朝鮮戦争の終戦宣言訴え 韓国・文大統領、国連演説

 【ソウル=時吉達也】韓国の文在寅(ムン・ジェイン)大統領は米東部時間21日(日本時間22日)、米ニューヨークで開催中の国連総会で一般討論演説を行い、休戦状態にある朝鮮戦争(1950~53年)の終戦宣言を行うよう改めて提案。宣言が実現すれば「非核化の不可逆的な進展と完全な平和の始まりとなる」と強調した。

 北朝鮮に対しては「『地球共同体』の時代の変化に備えるべきだ」と述べ、米朝、南北対話の再開を呼びかけた。一方、北朝鮮が今月に入り弾道ミサイル発射実験などの挑発を繰り返したことには言及しなかった。

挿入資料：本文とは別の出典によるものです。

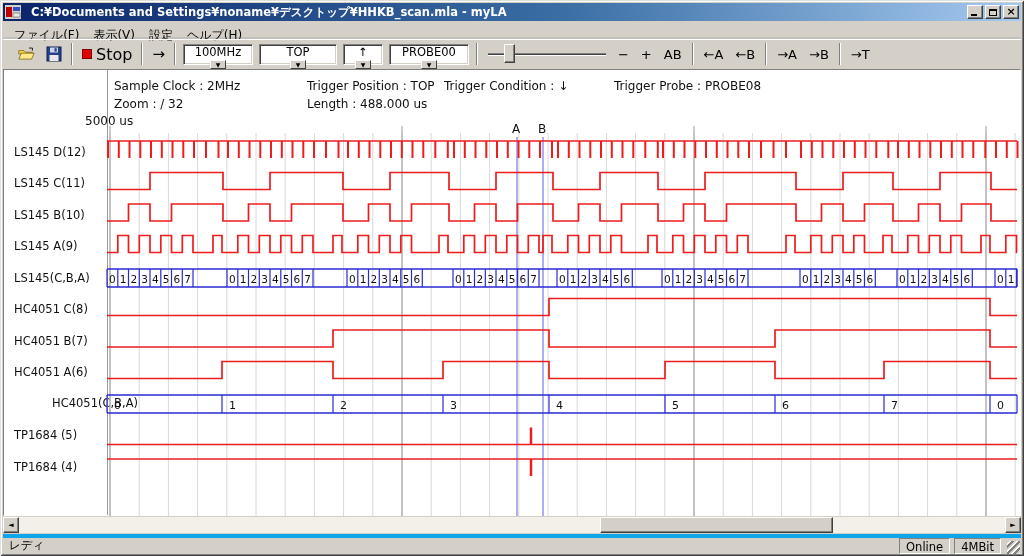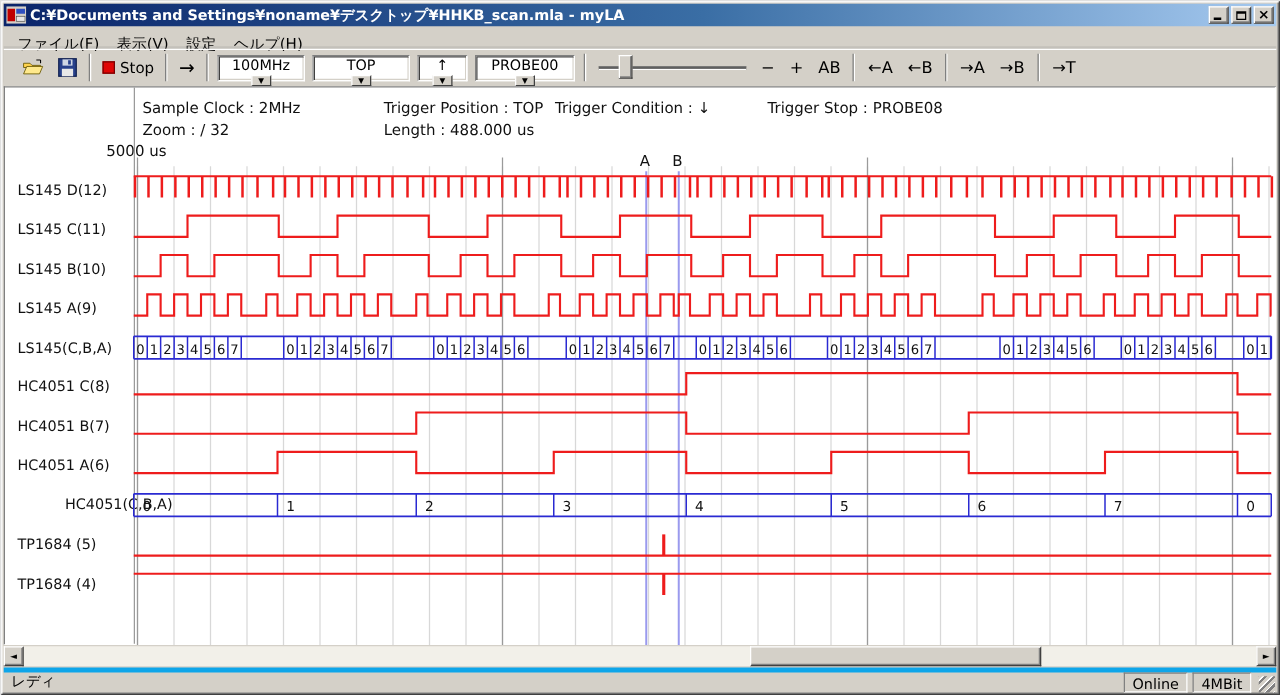--- a/index.html
+++ b/index.html
@@ -13,7 +13,7 @@
   #titlebar { position:absolute; left:3px; top:3px; right:3px; height:18px;
     background:linear-gradient(to right,#0a246a,#3a6ea5 55%,#a6caf0); display:flex; align-items:center; }
   #app-icon { width:16px; height:14px; margin:0 3px 0 2px; flex:0 0 auto; }
-  #title-text { color:#fff; font-weight:bold; font-size:11.5px; white-space:nowrap; overflow:hidden; flex:1 1 auto; }
+  #title-text { color:#fff; font-weight:bold; font-size:11.5px; white-space:nowrap; overflow:hidden; flex:1 1 auto;margin-left:7px; }
   .tb-btns { display:flex; gap:2px; margin-right:2px; }
   .tb-btn { width:16px; height:14px; background:#d4d0c8; border:1px solid;
     border-color:#fff #404040 #404040 #fff; box-shadow:inset -1px -1px 0 #808080;

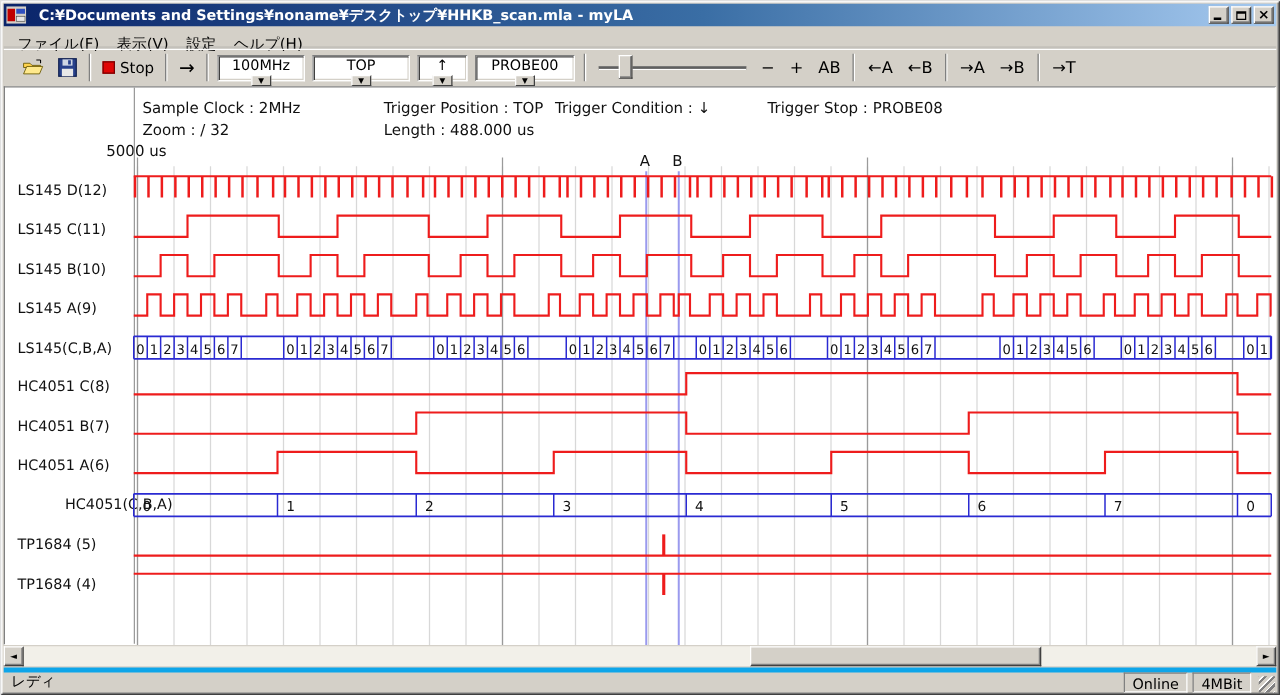--- a/index.html
+++ b/index.html
@@ -34,7 +34,7 @@
   .tool-btn { height:24px; display:flex; align-items:center; justify-content:center;
     padding:0 5px; color:#000; }
   .icon-btn { width:27px; }
-  #stop-btn { gap:4px; font-size:12px; }
+  #stop-btn { gap:4px; font-size:16px; }
   #stop-square { width:10px; height:10px; background:#e00505; border:1px solid #700; }
   .arrow-run { font-size:15px; }
   .combo { height:21px; background:#fff; border:1px solid; border-color:#808080 #fff #fff #808080;

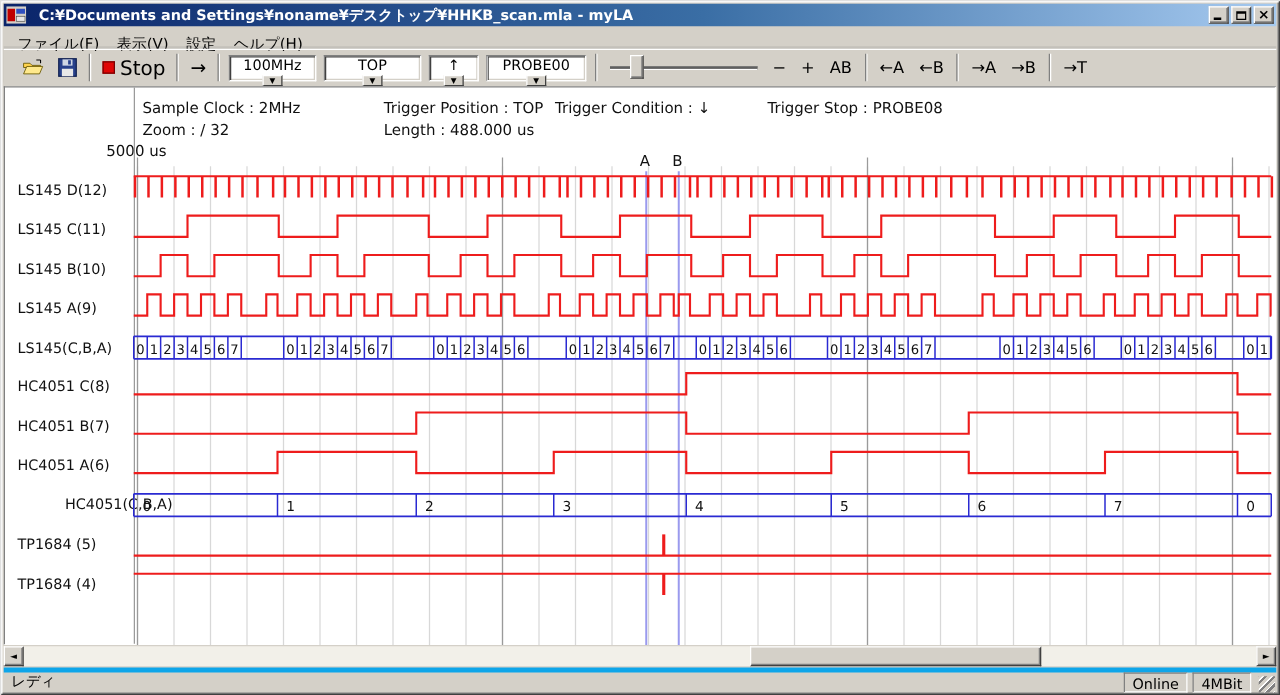--- a/index.html
+++ b/index.html
@@ -181,7 +181,7 @@
     <span class="info-text" style="left:110px;top:9px">Sample Clock : 2MHz</span>
     <span class="info-text" style="left:303px;top:9px">Trigger Position : TOP</span>
     <span class="info-text" style="left:440px;top:9px">Trigger Condition : ↓</span>
-    <span class="info-text" style="left:610px;top:9px">Trigger Stop : PROBE08</span>
+    <span class="info-text" style="left:610px;top:9px">Trigger Probe : PROBE08</span>
     <span class="info-text" style="left:110px;top:27px">Zoom : /  32</span>
     <span class="info-text" style="left:303px;top:27px">Length : 488.000 us</span>
     <span id="time-label" style="left:81px;top:44px;position:absolute">5000 us</span>

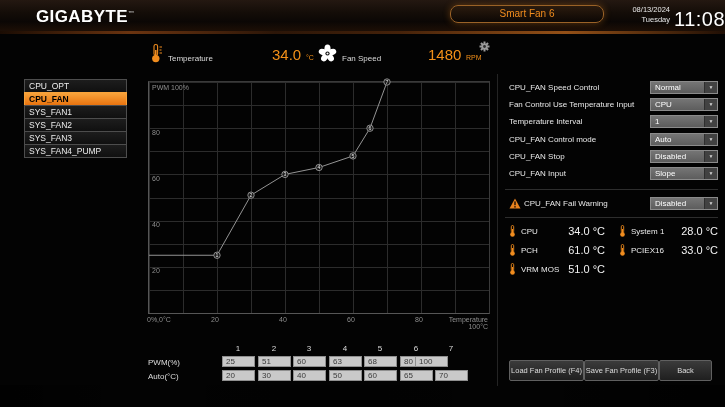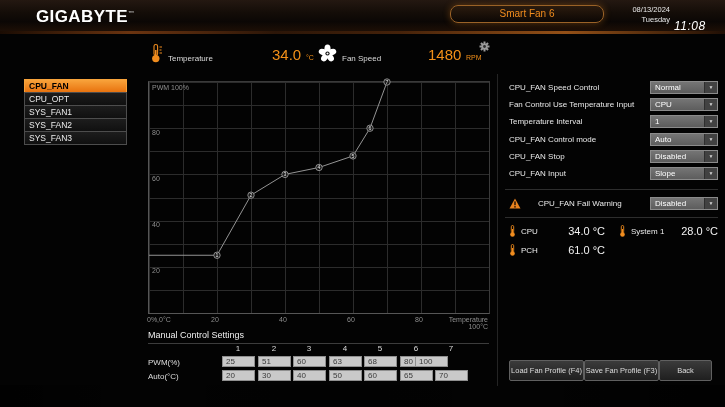--- a/index.html
+++ b/index.html
@@ -17,7 +17,7 @@
        text-align:center;box-shadow:0 0 7px rgba(235,135,30,.35);cursor:pointer;}
   .datebox{position:absolute;left:616px;top:5px;width:54px;text-align:right;color:#e8e8e8;
            font-size:7.5px;line-height:9.5px;}
-  .time{position:absolute;left:674px;top:19px;width:48px;color:#fff;font-size:12px;font-weight:400;letter-spacing:.5px;font-style:italic;}
+  .time{position:absolute;left:674px;top:8px;width:48px;color:#fff;font-size:20px;font-weight:400;letter-spacing:.5px;}
   
   .sh-label{position:absolute;font-size:8px;color:#dcdcdc;}
   .sh-value{position:absolute;font-size:15px;color:#f39019;}

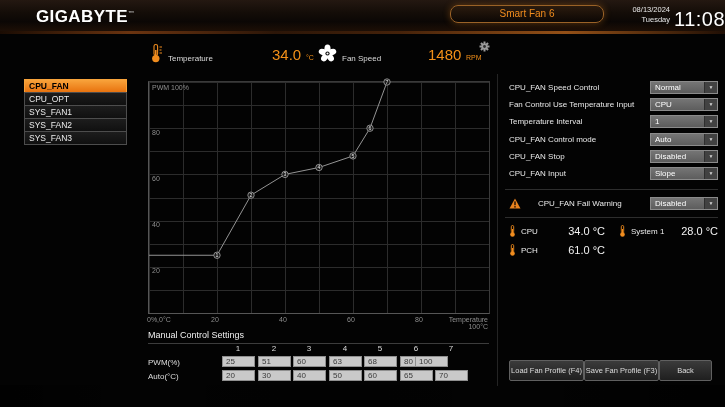--- a/index.html
+++ b/index.html
@@ -120,8 +120,8 @@
   </svg>
 
   <div class="sidebar">
+    <div class="side-item"><span>CPU_OPT</span></div>
     <div class="side-item sel"><span>CPU_FAN</span></div>
-    <div class="side-item"><span>CPU_OPT</span></div>
     <div class="side-item"><span>SYS_FAN1</span></div>
     <div class="side-item"><span>SYS_FAN2</span></div>
     <div class="side-item"><span>SYS_FAN3</span></div>

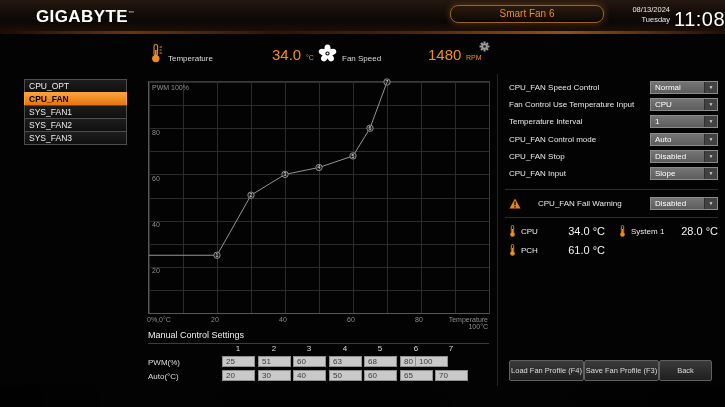--- a/index.html
+++ b/index.html
@@ -125,6 +125,7 @@
     <div class="side-item"><span>SYS_FAN1</span></div>
     <div class="side-item"><span>SYS_FAN2</span></div>
     <div class="side-item"><span>SYS_FAN3</span></div>
+    <div class="side-item"><span>SYS_FAN4_PUMP</span></div>
   </div>
 
   <div class="plot">

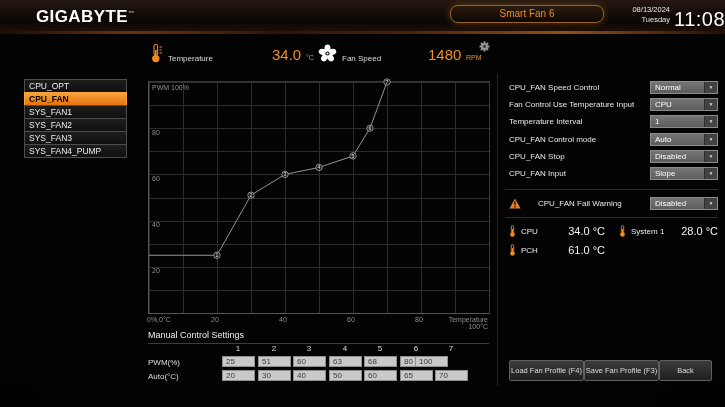--- a/index.html
+++ b/index.html
@@ -238,7 +238,7 @@
         <rect x="5.3" y="3.4" width="1.4" height="3.8" fill="#160b03"></rect>
         <rect x="5.3" y="8.1" width="1.4" height="1.5" fill="#160b03"></rect>
       </svg>
-      <span class="lab" style="margin-left:17px">CPU_FAN Fail Warning</span>
+      <span class="lab" style="margin-left:3px">CPU_FAN Fail Warning</span>
     </span>
     <div class="dropdown">
       <span class="dd-val">Disabled</span>

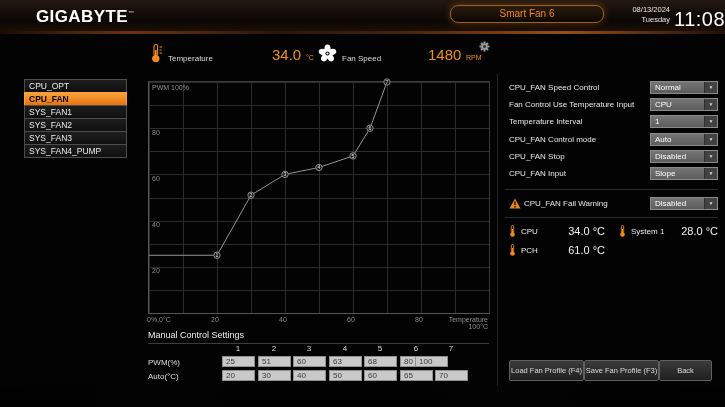--- a/index.html
+++ b/index.html
@@ -275,6 +275,15 @@
     <span class="lab">PCH</span>
     <span class="val">61.0 °C</span>
   </div>
+  <div class="sensor" style="left:619px;top:243px;width:99px">
+    <svg width="7" height="12" viewBox="0 0 7 12">
+      <rect x="2.3" y="0.5" width="2.4" height="7" rx="1.2" fill="none" stroke="#f08c1e" stroke-width="0.9"></rect>
+      <rect x="3" y="4" width="1" height="4.5" fill="#f08c1e"></rect>
+        <circle cx="3.5" cy="9.4" r="2.3" fill="#f08c1e"></circle>
+    </svg>
+    <span class="lab">PCIEX16</span>
+    <span class="val">33.0 °C</span>
+  </div>
 
   <div class="btn" style="left:509px;width:73px">Load Fan Profile (F4)</div>
   <div class="btn" style="left:584px;width:73px">Save Fan Profile (F3)</div>

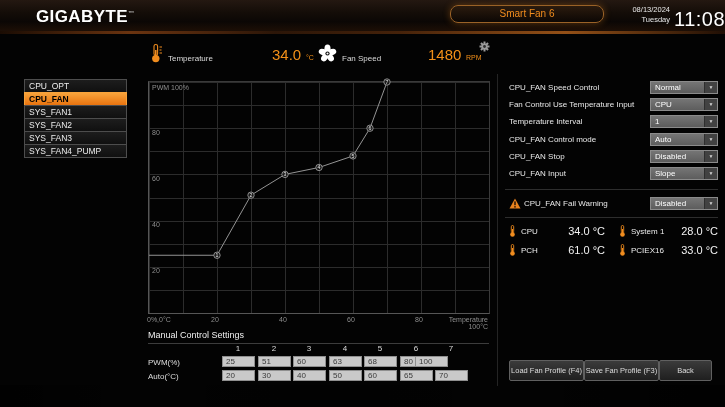--- a/index.html
+++ b/index.html
@@ -284,6 +284,15 @@
     <span class="lab">PCIEX16</span>
     <span class="val">33.0 °C</span>
   </div>
+  <div class="sensor" style="left:509px;top:262px;width:96px">
+    <svg width="7" height="12" viewBox="0 0 7 12">
+      <rect x="2.3" y="0.5" width="2.4" height="7" rx="1.2" fill="none" stroke="#f08c1e" stroke-width="0.9"></rect>
+      <rect x="3" y="4" width="1" height="4.5" fill="#f08c1e"></rect>
+        <circle cx="3.5" cy="9.4" r="2.3" fill="#f08c1e"></circle>
+    </svg>
+    <span class="lab">VRM MOS</span>
+    <span class="val">51.0 °C</span>
+  </div>
 
   <div class="btn" style="left:509px;width:73px">Load Fan Profile (F4)</div>
   <div class="btn" style="left:584px;width:73px">Save Fan Profile (F3)</div>

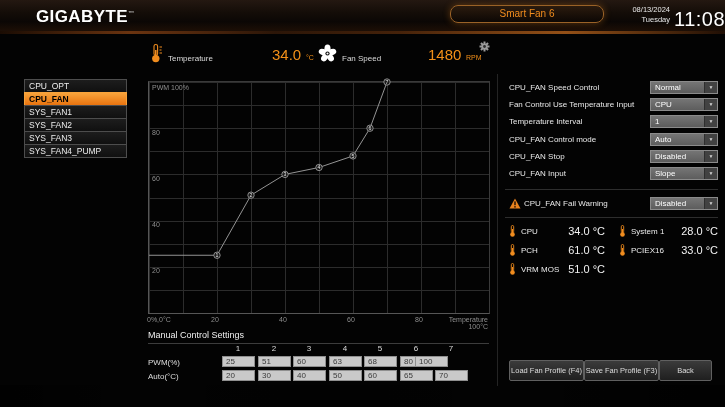--- a/index.html
+++ b/index.html
@@ -159,7 +159,6 @@
   <span class="tick" style="left:413px;top:316px;width:12px;text-align:center">80</span>
   <span class="tick" style="left:428px;top:316px;width:60px;text-align:right">Temperature 100°C</span>
 
-  <div class="mt-title">Manual Control Settings</div>
   <span class="mt-col" style="left:222px">1</span>
   <span class="mt-col" style="left:258px">2</span>
   <span class="mt-col" style="left:293px">3</span>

 中継映像では、議場で文氏の演説を聞く北朝鮮の書記官の姿も捉えられた。

 文氏は今月17日で韓国、北朝鮮の国連同時加盟から30年を迎えたことにも触れ、今年が「意義深い年だ」と強調。国連加盟により南北が「互いに2つの国であることを認めた」ものの、「決して分断を永続させる目的ではなかった」と訴えた。

 終戦宣言の主体については、南北と米国の3カ国、または中国を加えた4カ国になると述べた。朝鮮戦争の休戦協定は米軍主体の国連軍と北朝鮮軍、中国軍の3者で締結されている。